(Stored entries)
□ □ □ □ □

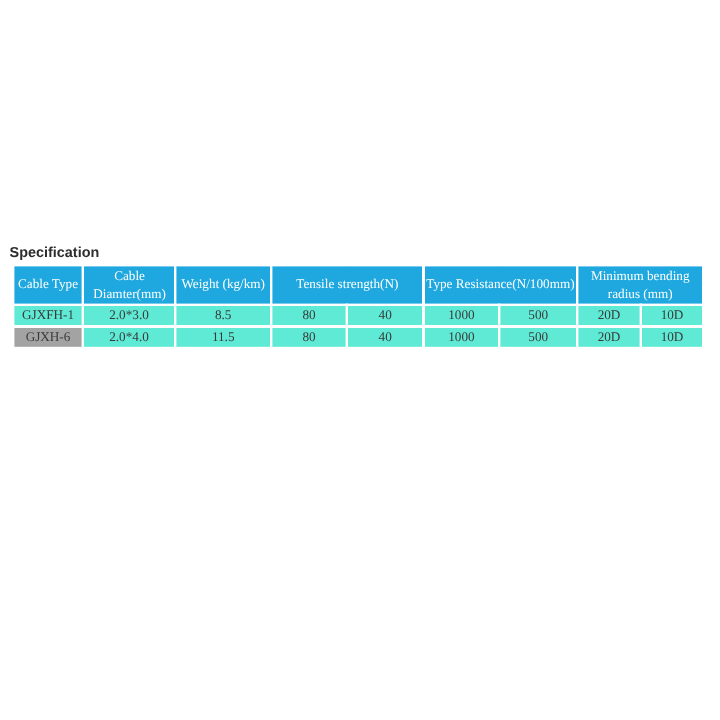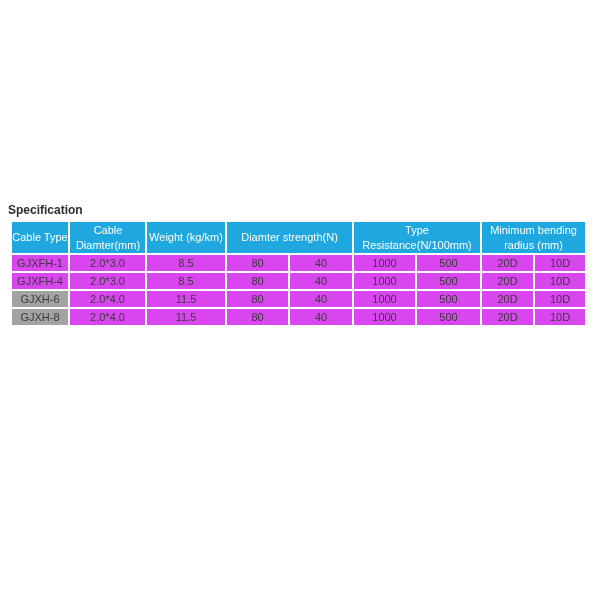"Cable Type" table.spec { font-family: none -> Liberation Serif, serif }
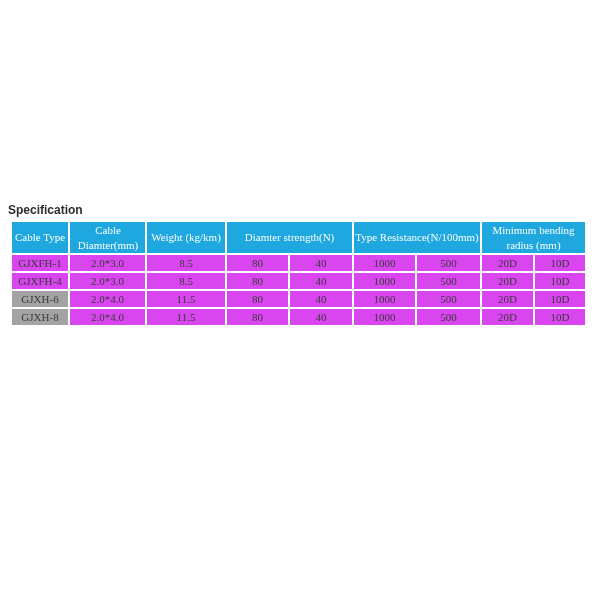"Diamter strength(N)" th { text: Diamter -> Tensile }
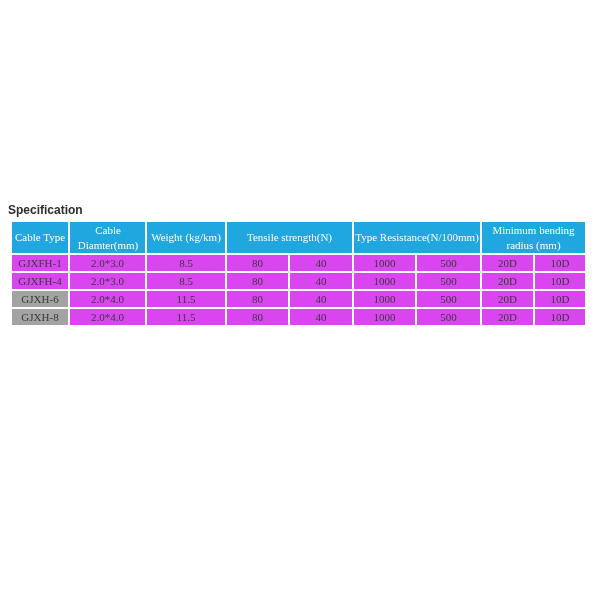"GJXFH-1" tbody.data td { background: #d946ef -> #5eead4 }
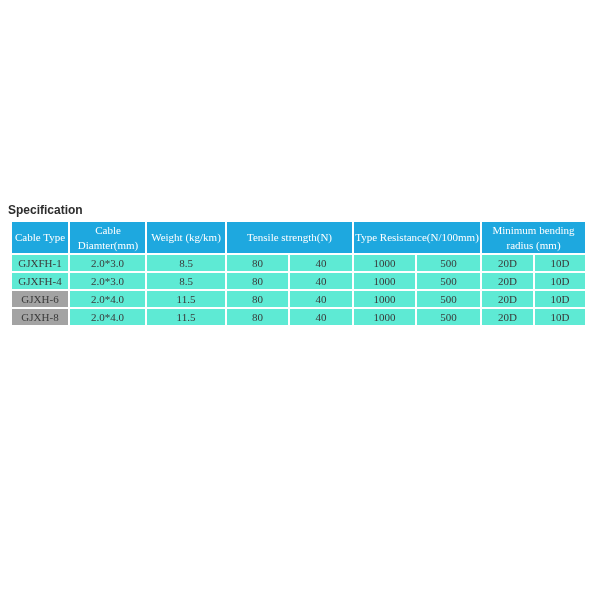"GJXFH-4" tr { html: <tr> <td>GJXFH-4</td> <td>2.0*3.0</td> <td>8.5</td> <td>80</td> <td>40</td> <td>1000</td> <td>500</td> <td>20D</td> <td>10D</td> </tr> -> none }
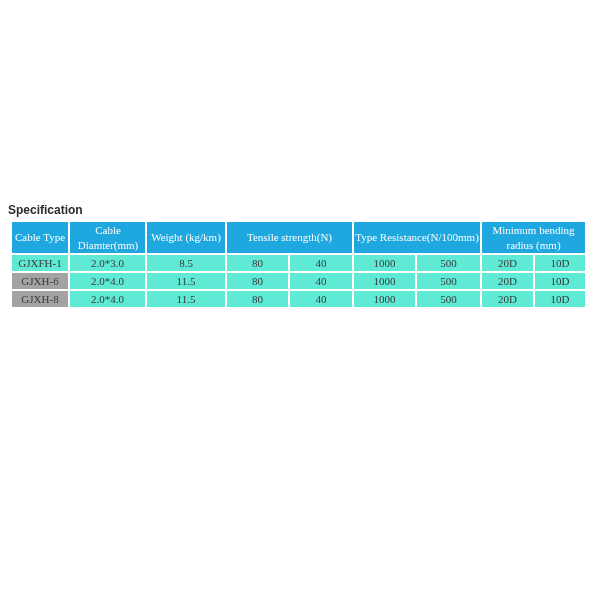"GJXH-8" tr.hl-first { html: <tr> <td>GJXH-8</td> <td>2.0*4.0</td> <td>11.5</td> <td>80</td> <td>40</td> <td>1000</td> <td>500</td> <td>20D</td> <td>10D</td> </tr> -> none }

□ □ □ □ □

Each record should be printed exactly as it appears, leaving the pictures out.

"Cable Type" table.spec { font-family: none -> Liberation Serif, serif }
"Diamter strength(N)" th { text: Diamter -> Tensile }
"GJXFH-1" tbody.data td { background: #d946ef -> #5eead4 }
"GJXFH-4" tr { html: <tr> <td>GJXFH-4</td> <td>2.0*3.0</td> <td>8.5</td> <td>80</td> <td>40</td> <td>1000</td> <td>500</td> <td>20D</td> <td>10D</td> </tr> -> none }
"GJXH-8" tr.hl-first { html: <tr> <td>GJXH-8</td> <td>2.0*4.0</td> <td>11.5</td> <td>80</td> <td>40</td> <td>1000</td> <td>500</td> <td>20D</td> <td>10D</td> </tr> -> none }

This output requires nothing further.